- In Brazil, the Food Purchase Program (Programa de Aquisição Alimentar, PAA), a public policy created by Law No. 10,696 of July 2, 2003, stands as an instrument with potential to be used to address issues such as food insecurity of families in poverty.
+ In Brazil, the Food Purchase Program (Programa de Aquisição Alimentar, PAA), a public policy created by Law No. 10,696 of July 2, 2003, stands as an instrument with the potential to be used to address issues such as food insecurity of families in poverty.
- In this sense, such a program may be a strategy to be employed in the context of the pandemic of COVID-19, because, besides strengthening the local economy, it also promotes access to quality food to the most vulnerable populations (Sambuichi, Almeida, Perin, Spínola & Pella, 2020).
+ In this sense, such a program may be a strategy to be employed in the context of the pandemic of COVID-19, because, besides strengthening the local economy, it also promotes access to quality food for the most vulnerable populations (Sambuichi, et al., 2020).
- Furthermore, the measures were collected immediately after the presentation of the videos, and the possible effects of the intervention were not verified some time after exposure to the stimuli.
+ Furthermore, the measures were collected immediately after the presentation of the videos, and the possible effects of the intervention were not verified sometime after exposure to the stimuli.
○ ○ ○ ○ ○ ○ ○
What is needed:
Starting at the first line of the data above, retype each line exactly until you reach the line containing "- In this sense, such", and include that line too.

Answer to the exercise:
- In Brazil, the Food Purchase Program (Programa de Aquisição Alimentar, PAA), a public policy created by Law No. 10,696 of July 2, 2003, stands as an instrument with potential to be used to address issues such as food insecurity of families in poverty.
+ In Brazil, the Food Purchase Program (Programa de Aquisição Alimentar, PAA), a public policy created by Law No. 10,696 of July 2, 2003, stands as an instrument with the potential to be used to address issues such as food insecurity of families in poverty.
- In this sense, such a program may be a strategy to be employed in the context of the pandemic of COVID-19, because, besides strengthening the local economy, it also promotes access to quality food to the most vulnerable populations (Sambuichi, Almeida, Perin, Spínola & Pella, 2020).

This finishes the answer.